DATA FOR REVIEW:

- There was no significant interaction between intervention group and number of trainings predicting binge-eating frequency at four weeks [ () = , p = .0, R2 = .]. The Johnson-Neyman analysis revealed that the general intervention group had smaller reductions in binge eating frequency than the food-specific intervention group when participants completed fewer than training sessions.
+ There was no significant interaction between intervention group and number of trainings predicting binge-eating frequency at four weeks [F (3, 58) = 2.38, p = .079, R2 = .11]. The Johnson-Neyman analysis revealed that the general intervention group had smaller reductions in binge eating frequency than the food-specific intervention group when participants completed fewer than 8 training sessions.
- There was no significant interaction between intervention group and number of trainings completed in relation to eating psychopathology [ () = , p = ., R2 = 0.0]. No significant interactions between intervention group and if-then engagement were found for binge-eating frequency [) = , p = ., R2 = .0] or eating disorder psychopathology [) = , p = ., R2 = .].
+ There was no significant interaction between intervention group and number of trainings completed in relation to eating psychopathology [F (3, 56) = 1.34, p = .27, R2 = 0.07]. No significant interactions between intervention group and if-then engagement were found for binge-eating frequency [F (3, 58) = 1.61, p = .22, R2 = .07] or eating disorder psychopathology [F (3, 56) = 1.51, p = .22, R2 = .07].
* * *
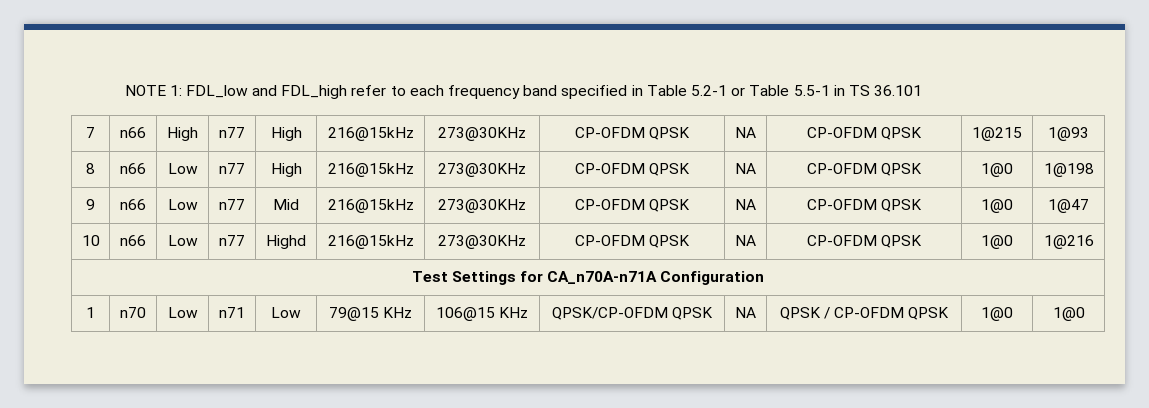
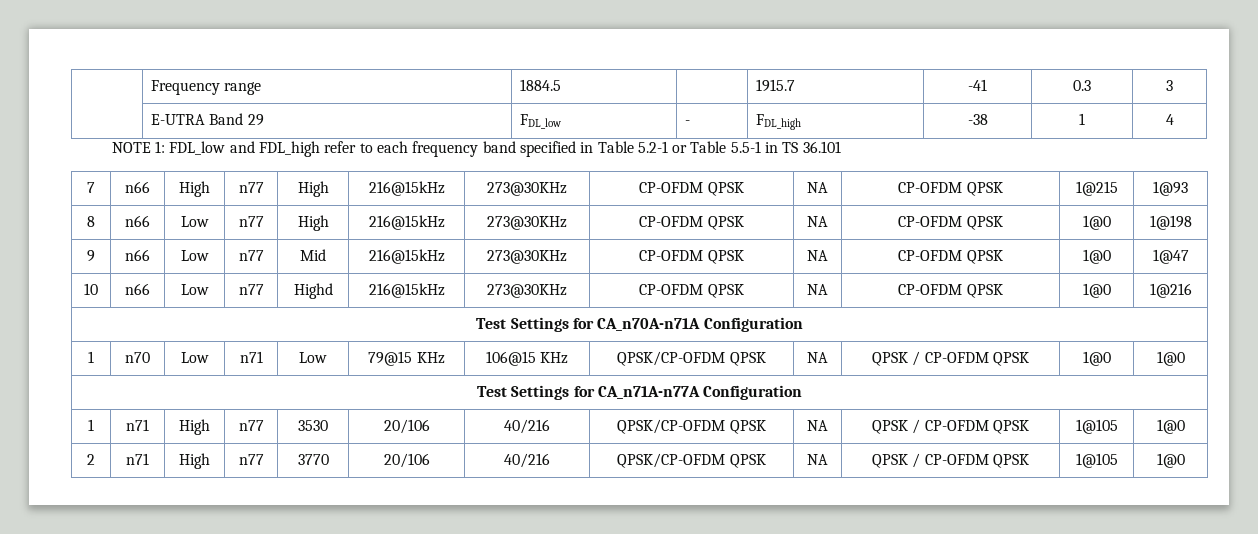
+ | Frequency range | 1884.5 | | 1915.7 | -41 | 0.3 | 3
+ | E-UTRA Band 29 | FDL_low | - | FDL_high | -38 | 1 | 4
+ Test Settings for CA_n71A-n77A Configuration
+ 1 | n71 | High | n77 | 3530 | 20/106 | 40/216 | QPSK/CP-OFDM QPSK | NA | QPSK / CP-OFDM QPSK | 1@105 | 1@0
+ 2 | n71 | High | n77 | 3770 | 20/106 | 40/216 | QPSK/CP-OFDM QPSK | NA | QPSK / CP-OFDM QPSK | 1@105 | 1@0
==
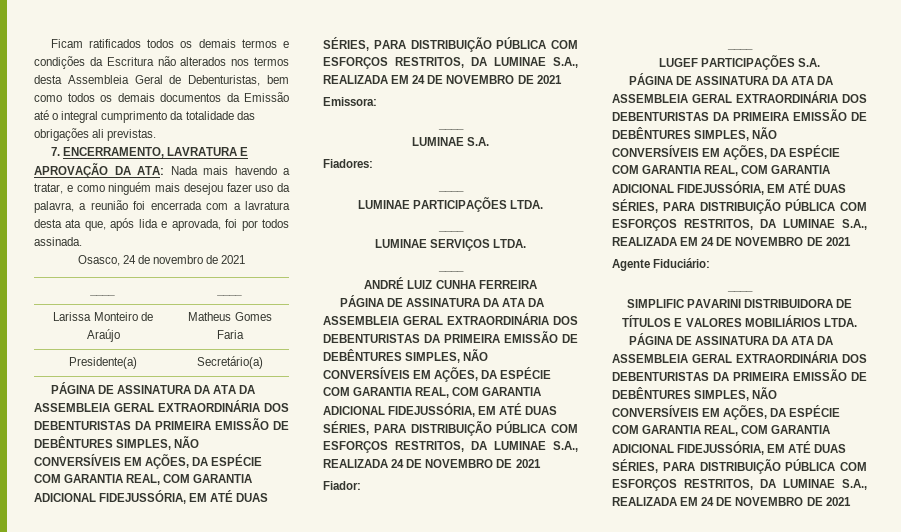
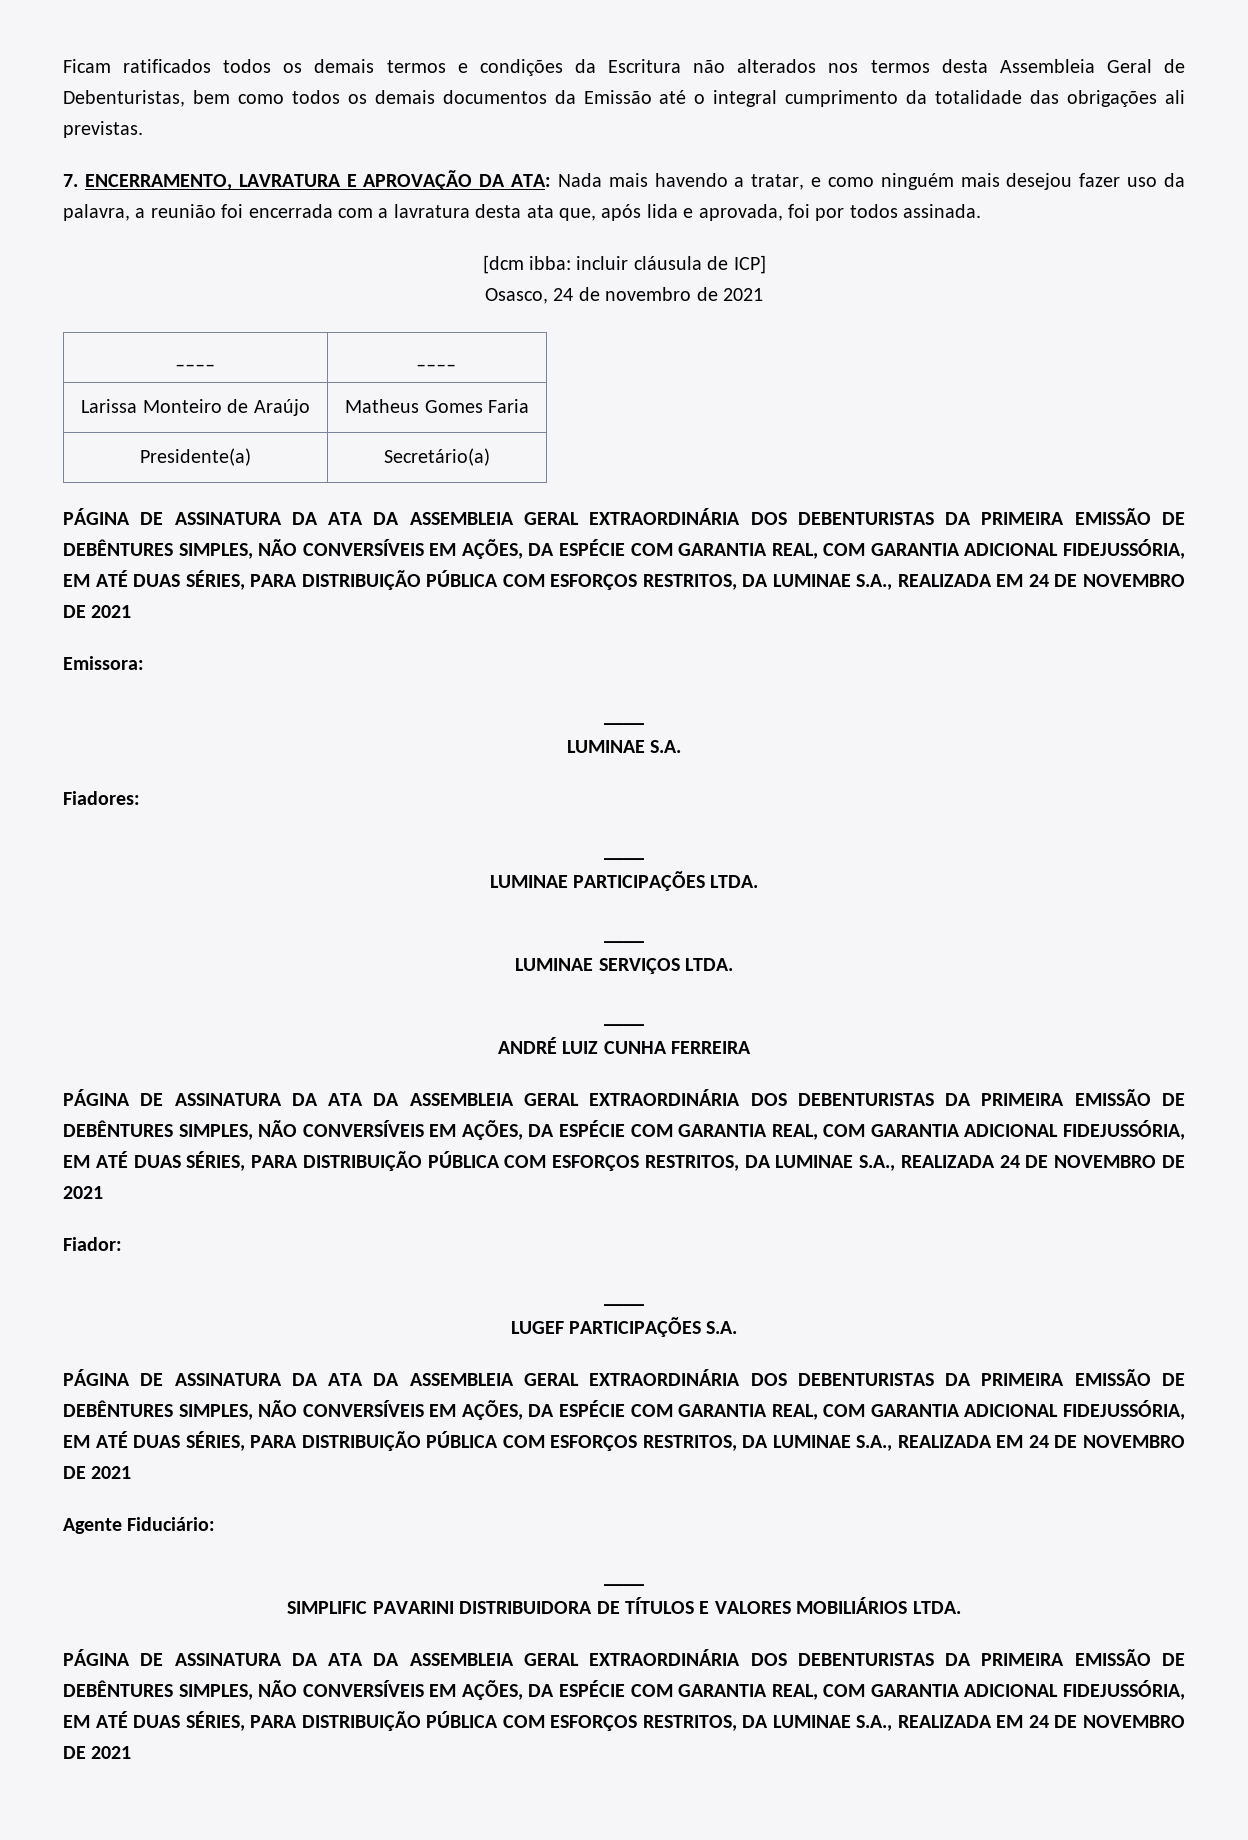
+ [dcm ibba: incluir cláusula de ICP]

WORK INSTRUCTION:
Please give back, exactly as it stands above, the stretch from the line with "than training sessions." through the line with "8 training sessions.", and no line outside it.

WRITTEN RESPONSE:
- There was no significant interaction between intervention group and number of trainings predicting binge-eating frequency at four weeks [ () = , p = .0, R2 = .]. The Johnson-Neyman analysis revealed that the general intervention group had smaller reductions in binge eating frequency than the food-specific intervention group when participants completed fewer than training sessions.
+ There was no significant interaction between intervention group and number of trainings predicting binge-eating frequency at four weeks [F (3, 58) = 2.38, p = .079, R2 = .11]. The Johnson-Neyman analysis revealed that the general intervention group had smaller reductions in binge eating frequency than the food-specific intervention group when participants completed fewer than 8 training sessions.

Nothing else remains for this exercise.